The memorial in Zohor, which resembles a B-24’s rudder, was erected by air war enthusiasts in 1995 on the spot where the airmen were originally buried (their remains were later repatriated to the United States). However, the memorial had fallen into disrepair until Marra and his family decided to help restore it. Many have chronicled by the “Slovak Air War ” enthusiast which displays an utmost respect for our country as their own Slovakian history was being destroyed by the communists.

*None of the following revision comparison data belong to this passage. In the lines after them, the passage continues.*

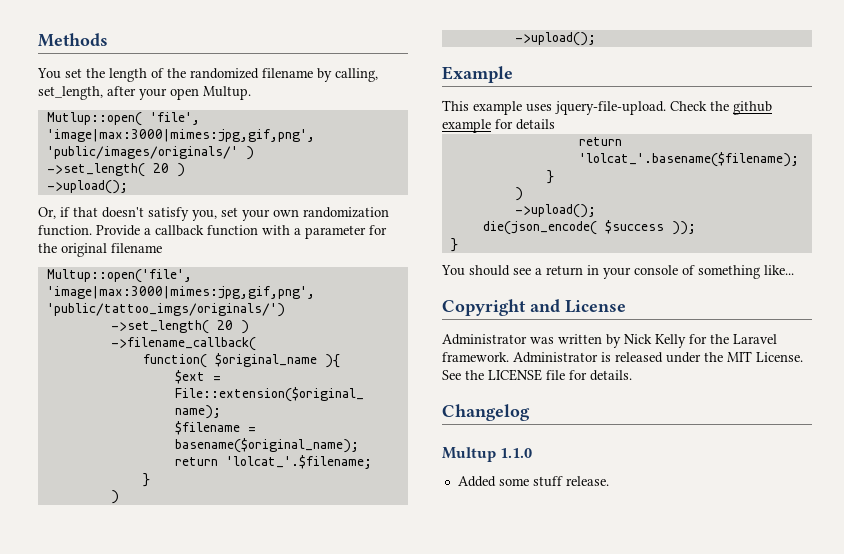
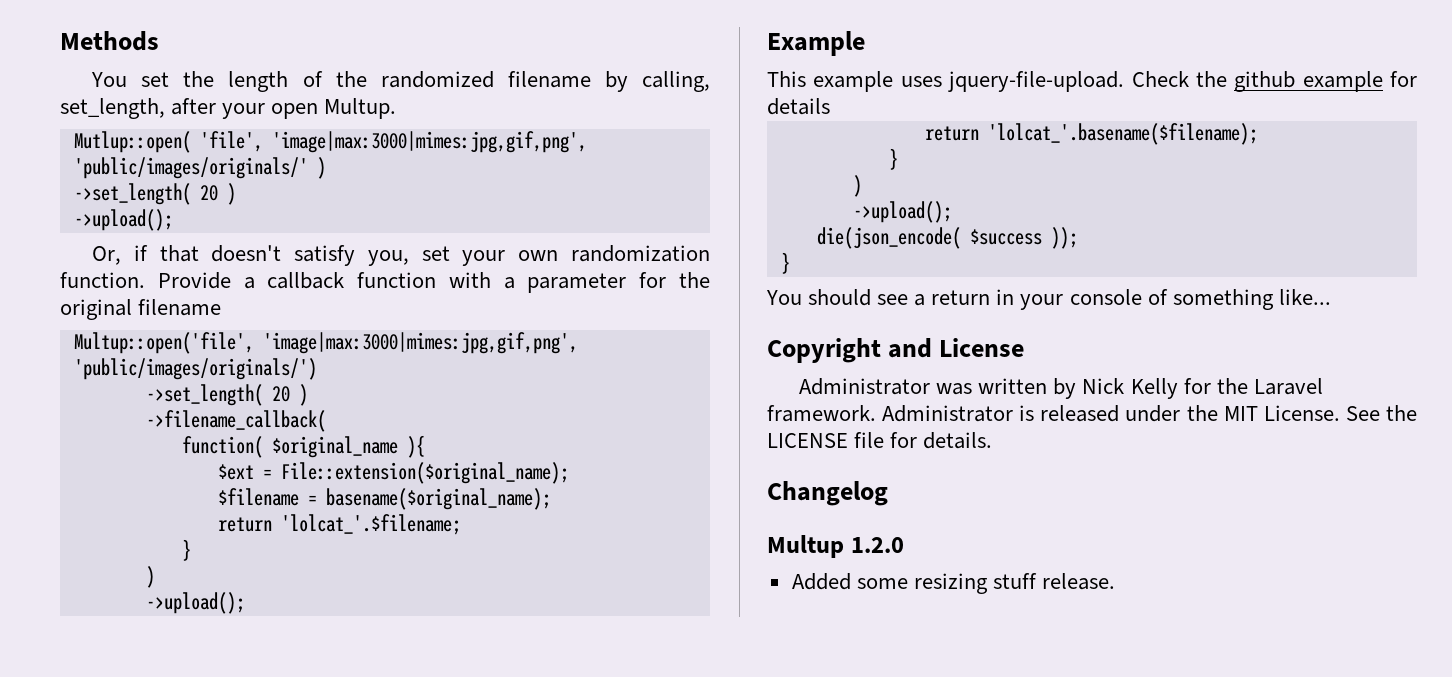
- Multup::open('file', 'image|max:3000|mimes:jpg,gif,png', 'public/tattoo_imgs/originals/')
+ Multup::open('file', 'image|max:3000|mimes:jpg,gif,png', 'public/images/originals/')
- Multup 1.1.0
+ Multup 1.2.0
- Added some stuff release.
+ Added some resizing stuff release.

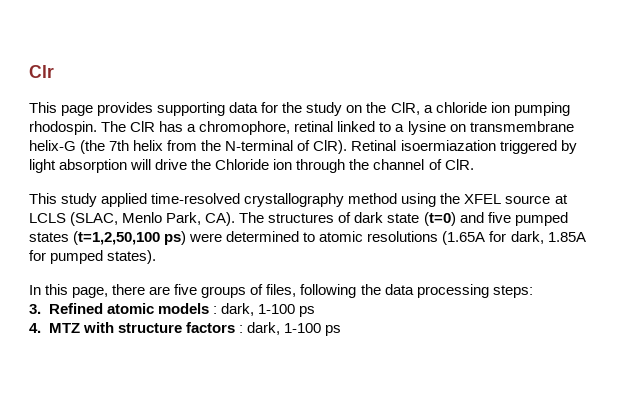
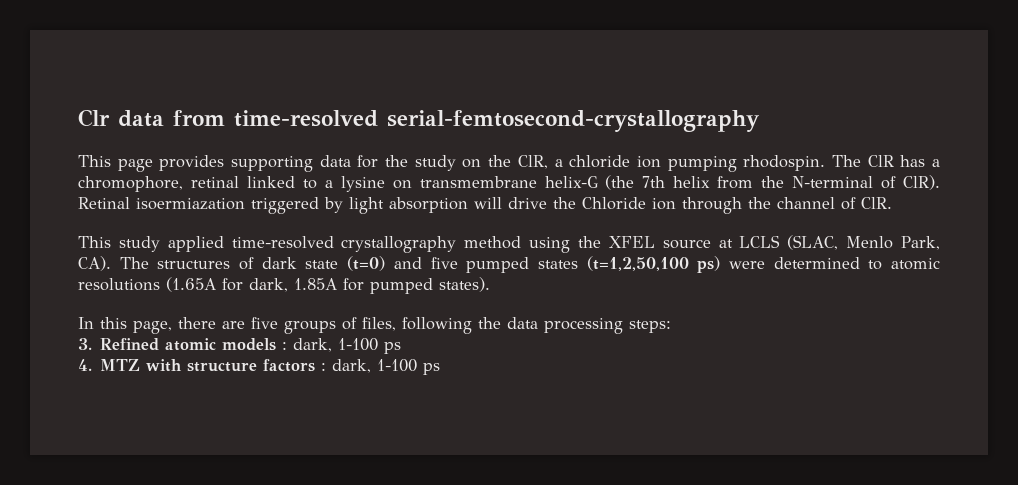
- Clr
+ Clr data from time-resolved serial-femtosecond-crystallography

The Slovaks buried our dead knowing they could be executed for the act. The Slovaks contacting the families soon after war and the hiding of the tombstones keeping them safe for till the day Communist control ended is extraordinary.
“It is time we recognize the efforts of the Slovak people and create a monument to thank them for their kindness, generosity, and bravery. Pro-Americanism exists deep in the heart of Europe because the Europeans know that America and her defenders stand for freedom,” says Marra.
Marra’s recent work has been devoted to commemorating American military heroes, including George Washington and his Crossing, Americas last Dough-boy, a Special Operations National monument and many more. His works honor the gallantry and success of human kind through our armed forces, allies, partisans, and freedom lovers world-wide.
Marra states, “There are so many monuments and projects to build from the beginning of our history to now. Let us start with thanking the Slovaks and Slovak Americans by building them a memorial tribute here and across the pond.”